[Screenshot and code edit data]
- Opening Delimiter -

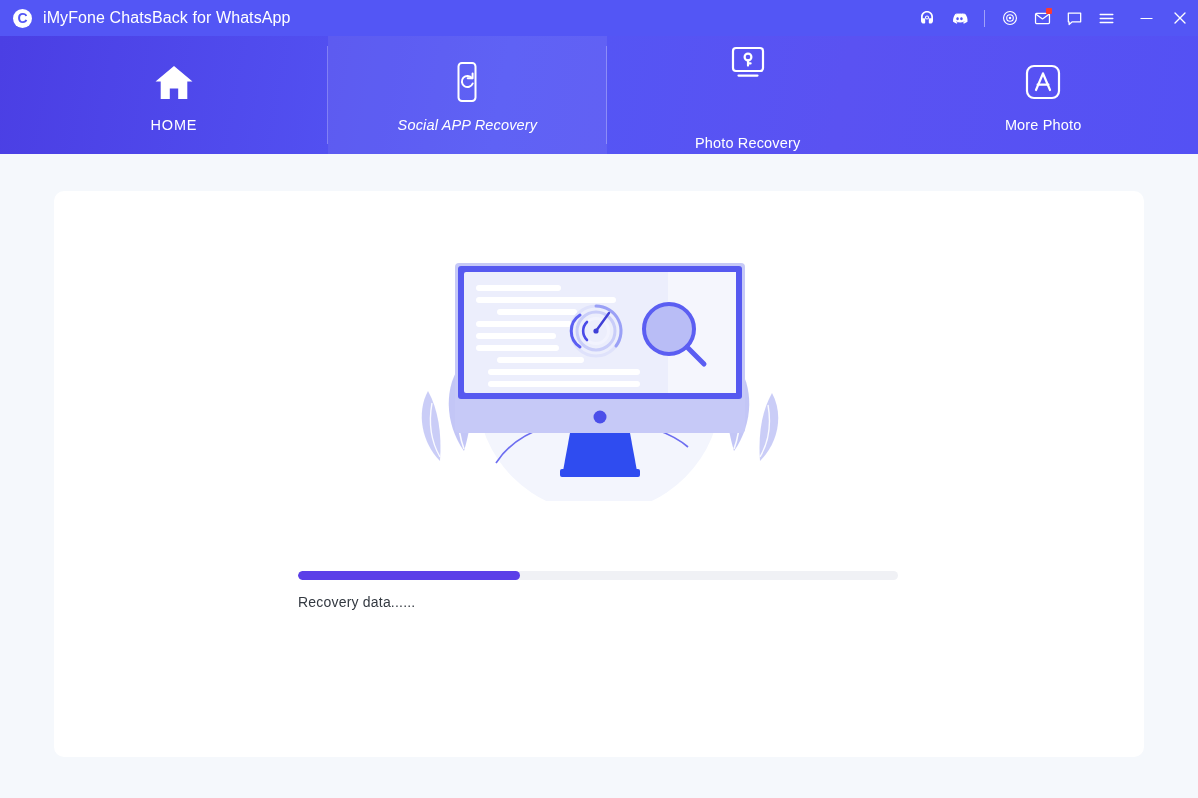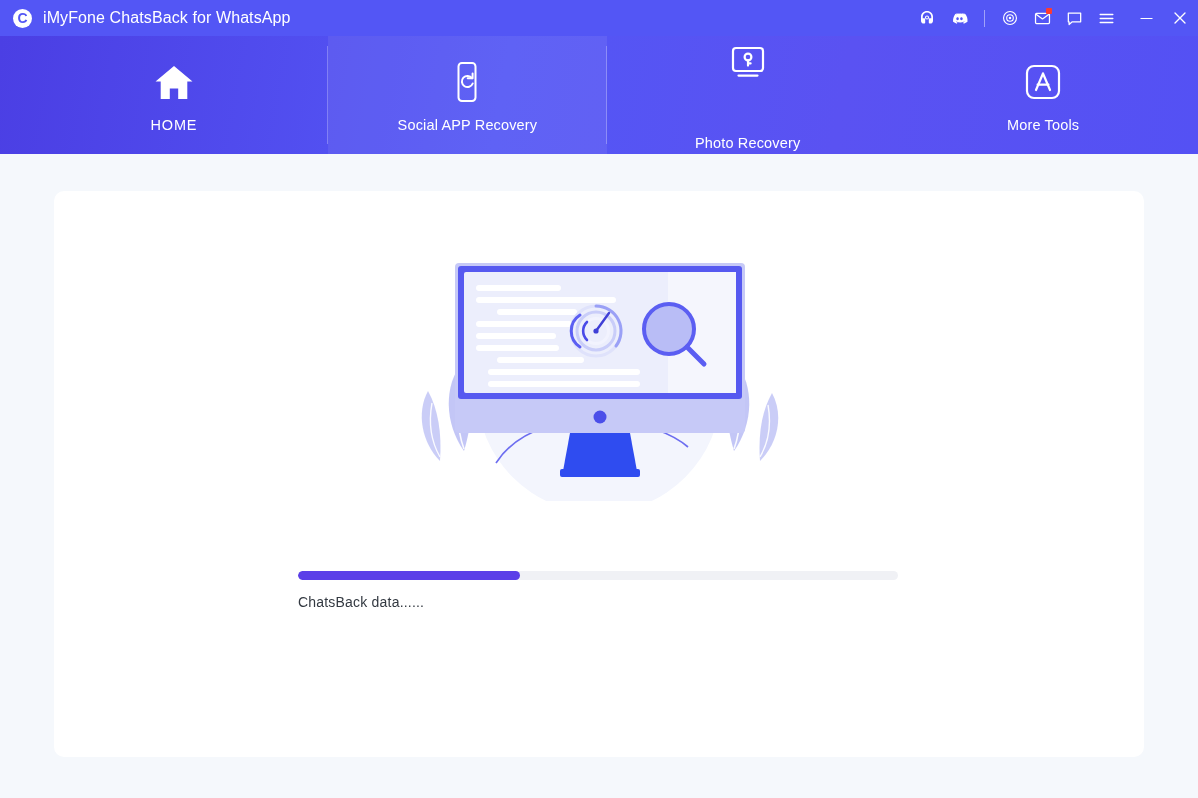--- a/index.html
+++ b/index.html
@@ -62,7 +62,7 @@
     cursor: pointer; height: 118px;
   }
   .navtab.home      { width: 313px; background: linear-gradient(100deg,#4b3fe4 0%, #5250f1 100%); }
-  .navtab.social    { width: 284px; background: rgba(255,255,255,.075); }
+  .navtab.social    { width: 284px; background: rgba(255,255,255,.075); font-style: italic; }
   .navtab.photo     { width: 286px; gap: 36px; }
   .navtab.tools     { width: 315px; }
   .navtab .divider-r {

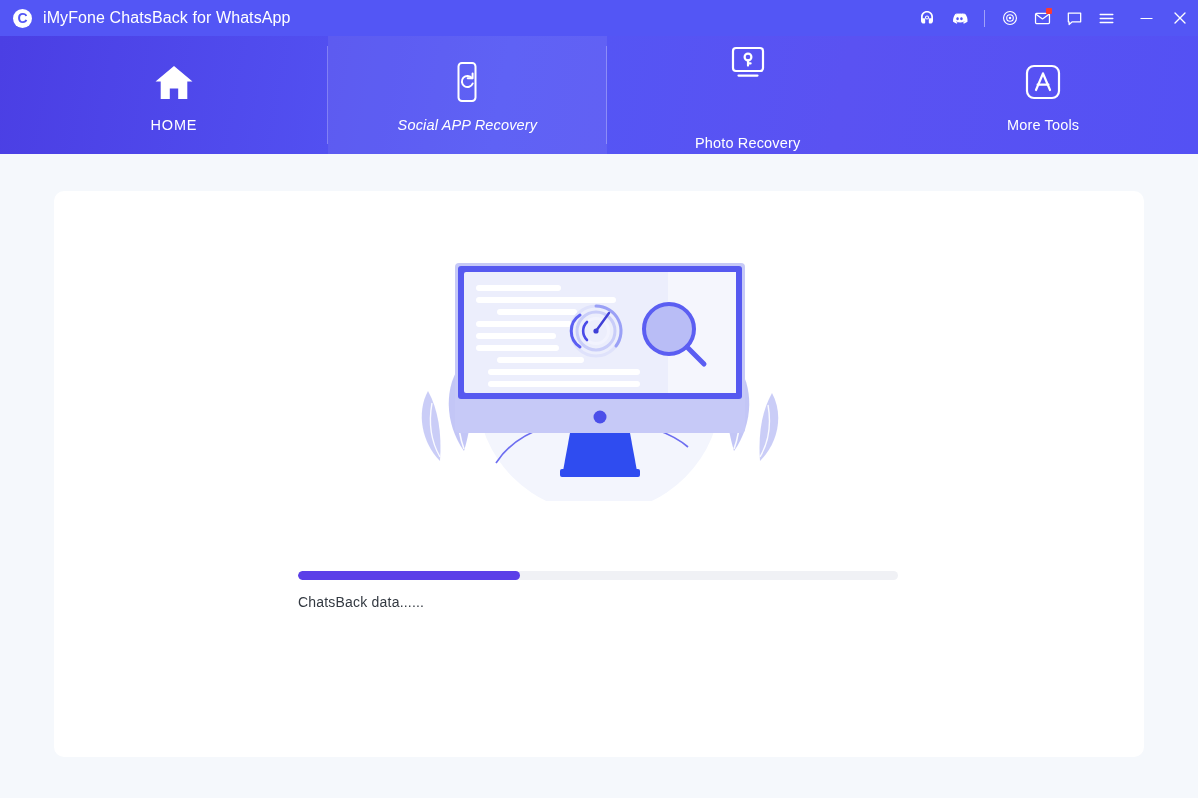--- a/index.html
+++ b/index.html
@@ -225,7 +225,7 @@
           <line x1="14.6" y1="21.6" x2="25.4" y2="21.6" stroke="#ffffff" stroke-width="2.2" stroke-linecap="round"></line>
         </svg>
       </div>
-      <div class="navlabel">More Tools</div>
+      <div class="navlabel">More Photo</div>
     </div>
   </div>
 

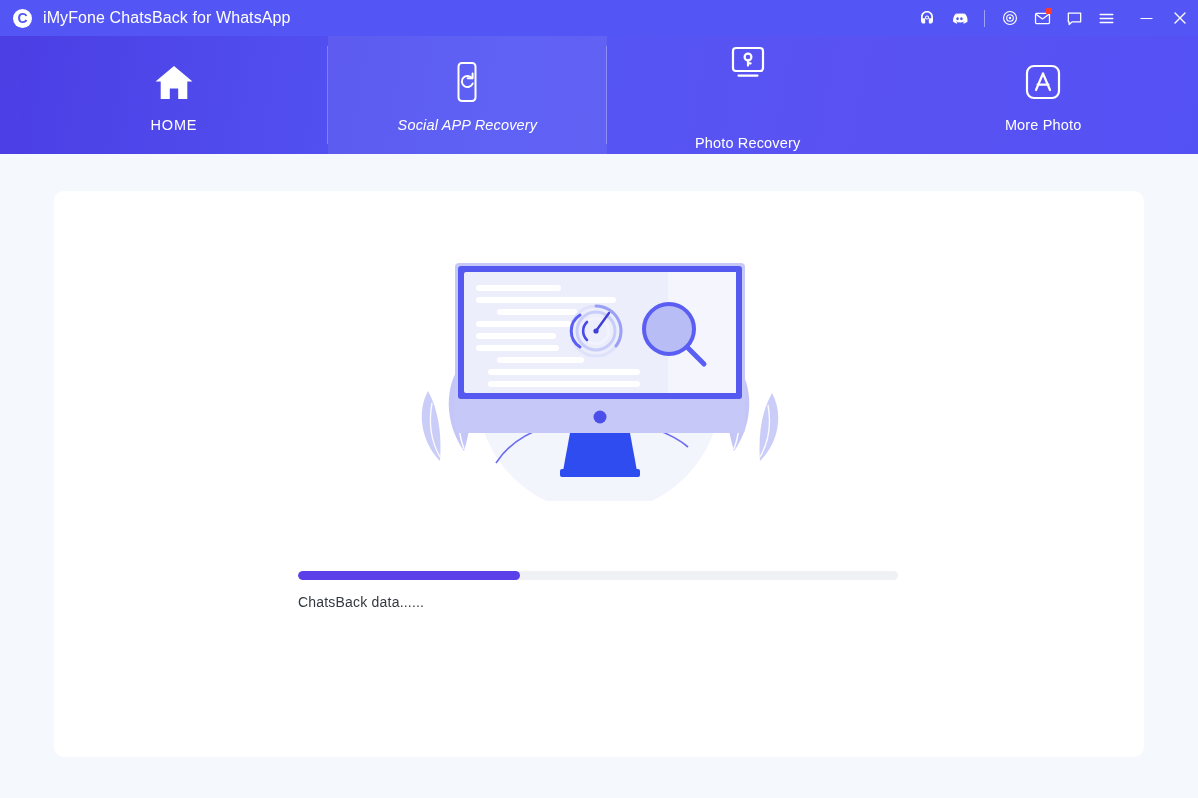--- a/index.html
+++ b/index.html
@@ -295,7 +295,7 @@
       <div class="pbar-track">
         <div class="pbar-fill" style="width: 37%; background: rgb(91, 63, 232);"></div>
       </div>
-      <div class="pbar-label">ChatsBack data......</div>
+      <div class="pbar-label">Recovery data......</div>
     </div>
   </div>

- Closing Delimiter -

Only a number is expected in reply: how many lines of the entries hold the word "More"?

2